Fall solstice isn't a bad time to check in on how the garden grows. The carrots and pole beans are gone, but the tomatoes and peppers are in full swing.
I planted 12 tomatoes this year in 6 different varieties. My Juliets and Cherokee Purple did the best, but that's because they're in the bed to the far right. Clearly, I've got strange nutrient problems going on in my garden. You can see the difference between the tomatoes growing in the three beds. The left are thriving and outgrowing their 7' stakes. The ones in the middle, not quite so much. The ones to the right are downright pathetic. So, despite my efforts to "throw everything at" my soil, like leaves and steer manure and purchased compost, I've got nutrient deficiencies I'm going to have to deal with come spring and hopefully revive my beds.

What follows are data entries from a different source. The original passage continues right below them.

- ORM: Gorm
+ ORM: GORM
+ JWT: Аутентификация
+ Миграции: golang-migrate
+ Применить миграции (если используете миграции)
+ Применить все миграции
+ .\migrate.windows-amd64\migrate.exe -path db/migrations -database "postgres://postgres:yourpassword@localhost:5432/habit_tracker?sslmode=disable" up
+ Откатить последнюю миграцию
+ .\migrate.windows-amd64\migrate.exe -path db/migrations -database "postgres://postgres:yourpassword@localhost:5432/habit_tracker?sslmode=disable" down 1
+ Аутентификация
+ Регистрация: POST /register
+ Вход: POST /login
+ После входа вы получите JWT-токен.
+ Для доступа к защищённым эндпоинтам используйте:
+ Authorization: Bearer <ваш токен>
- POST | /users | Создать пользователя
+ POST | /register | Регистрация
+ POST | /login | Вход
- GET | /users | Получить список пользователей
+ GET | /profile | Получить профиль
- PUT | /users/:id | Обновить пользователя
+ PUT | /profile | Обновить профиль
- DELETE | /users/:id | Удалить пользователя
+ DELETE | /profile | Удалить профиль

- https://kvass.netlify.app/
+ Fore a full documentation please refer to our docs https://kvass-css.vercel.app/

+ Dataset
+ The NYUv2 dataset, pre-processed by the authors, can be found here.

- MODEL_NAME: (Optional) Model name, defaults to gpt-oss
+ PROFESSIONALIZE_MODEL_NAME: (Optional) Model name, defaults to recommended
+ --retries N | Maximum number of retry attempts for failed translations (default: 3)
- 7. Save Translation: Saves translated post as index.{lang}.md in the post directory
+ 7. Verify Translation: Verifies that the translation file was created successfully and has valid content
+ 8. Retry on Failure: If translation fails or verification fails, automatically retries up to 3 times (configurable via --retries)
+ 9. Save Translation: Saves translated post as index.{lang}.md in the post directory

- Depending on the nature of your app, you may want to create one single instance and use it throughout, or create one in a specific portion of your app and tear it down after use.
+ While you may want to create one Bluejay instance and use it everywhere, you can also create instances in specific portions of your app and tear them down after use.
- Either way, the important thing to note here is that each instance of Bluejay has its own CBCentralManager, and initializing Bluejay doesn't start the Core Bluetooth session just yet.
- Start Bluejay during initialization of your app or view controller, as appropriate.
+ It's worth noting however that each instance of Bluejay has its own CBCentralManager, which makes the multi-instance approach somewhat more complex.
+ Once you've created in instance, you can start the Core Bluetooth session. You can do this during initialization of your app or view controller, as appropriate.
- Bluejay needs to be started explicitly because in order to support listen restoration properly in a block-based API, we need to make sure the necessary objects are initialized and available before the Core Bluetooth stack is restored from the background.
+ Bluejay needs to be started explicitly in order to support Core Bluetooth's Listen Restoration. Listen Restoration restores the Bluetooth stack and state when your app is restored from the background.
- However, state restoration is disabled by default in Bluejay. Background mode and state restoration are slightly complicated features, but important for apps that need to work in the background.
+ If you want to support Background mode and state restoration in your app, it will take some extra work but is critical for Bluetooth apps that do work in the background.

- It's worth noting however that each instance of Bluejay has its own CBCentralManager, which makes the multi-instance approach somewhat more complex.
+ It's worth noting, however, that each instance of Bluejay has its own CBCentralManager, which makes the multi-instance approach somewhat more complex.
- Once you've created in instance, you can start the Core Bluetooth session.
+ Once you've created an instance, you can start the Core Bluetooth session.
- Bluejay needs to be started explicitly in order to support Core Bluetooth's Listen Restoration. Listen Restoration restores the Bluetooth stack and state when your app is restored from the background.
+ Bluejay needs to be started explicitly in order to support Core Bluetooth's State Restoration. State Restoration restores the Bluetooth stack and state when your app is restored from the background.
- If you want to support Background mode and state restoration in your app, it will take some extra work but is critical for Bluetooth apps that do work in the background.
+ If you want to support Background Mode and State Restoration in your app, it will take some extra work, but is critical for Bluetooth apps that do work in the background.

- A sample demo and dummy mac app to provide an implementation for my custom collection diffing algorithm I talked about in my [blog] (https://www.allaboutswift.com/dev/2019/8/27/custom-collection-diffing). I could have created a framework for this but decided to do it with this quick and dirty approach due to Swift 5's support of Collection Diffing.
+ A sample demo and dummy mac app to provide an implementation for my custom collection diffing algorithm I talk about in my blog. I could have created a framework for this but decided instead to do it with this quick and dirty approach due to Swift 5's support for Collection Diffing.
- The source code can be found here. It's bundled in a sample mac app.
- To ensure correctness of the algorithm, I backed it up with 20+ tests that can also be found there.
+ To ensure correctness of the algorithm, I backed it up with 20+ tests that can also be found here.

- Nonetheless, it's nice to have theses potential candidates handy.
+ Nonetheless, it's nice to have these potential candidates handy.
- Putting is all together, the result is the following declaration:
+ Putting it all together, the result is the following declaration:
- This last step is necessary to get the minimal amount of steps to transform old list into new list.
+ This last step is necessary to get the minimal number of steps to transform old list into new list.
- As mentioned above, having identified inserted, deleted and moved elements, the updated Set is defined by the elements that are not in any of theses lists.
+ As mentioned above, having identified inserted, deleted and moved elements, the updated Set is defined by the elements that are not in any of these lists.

Nothing in this bed to the far right is performing like it should. The plants are showing signs of nitrogen deficiency, and my effort at weekly doses of fish emulsion haven't helped. I am going to have to bring in a good veggie mix from Wheeler Zamaroni to get this one back performing again.
Aside from that, my other beds are doing pretty darned good. I'll have these cucumbers producing through Halloween if the weather holds up. And this year, I didn't get one bitter one to speak of. The new brand I bought, Corinto, from Johnny's Seeds was way better than what I had last year. It's a good variety if you're looking for a plain old cucumber.
Despite getting attacked badly by birds in the spring, these bell peppers have been producing great. I grew standard Ace bells, then a sweet smaller pepper called Lipstick. Love them both, so much so that they'll be a staple in all future gardens. They don't come out as large as what you find in the store, but the flavor is much more intense. (And nice to eat a bell pepper that didn't come coated in that waxy crap).
What you can barely see here is my attempt at a fall planting of carrots. I lost a number of seedlings because I don't think my water was getting to all of them. I also find fall is a harder time to get carrots than spring. I try anyway, because it always seems like a waste to leave a space empty when the weather is still warm.
I didn't plant broccoli seeds early enough to start my own, but I did find some starts at Friedman's. I've just got 4 plants, which will be enough for a quick fall harvest--if I can keep the bugs off them. The downside of fall plantings are the bugs are in full swing, much more so than in the late winter when everything's too chilly.
And in my "sick" bed, I am still managing to get some butternut squash. They're small, which is actually perfect, since I'm the only one in the house that will eat it.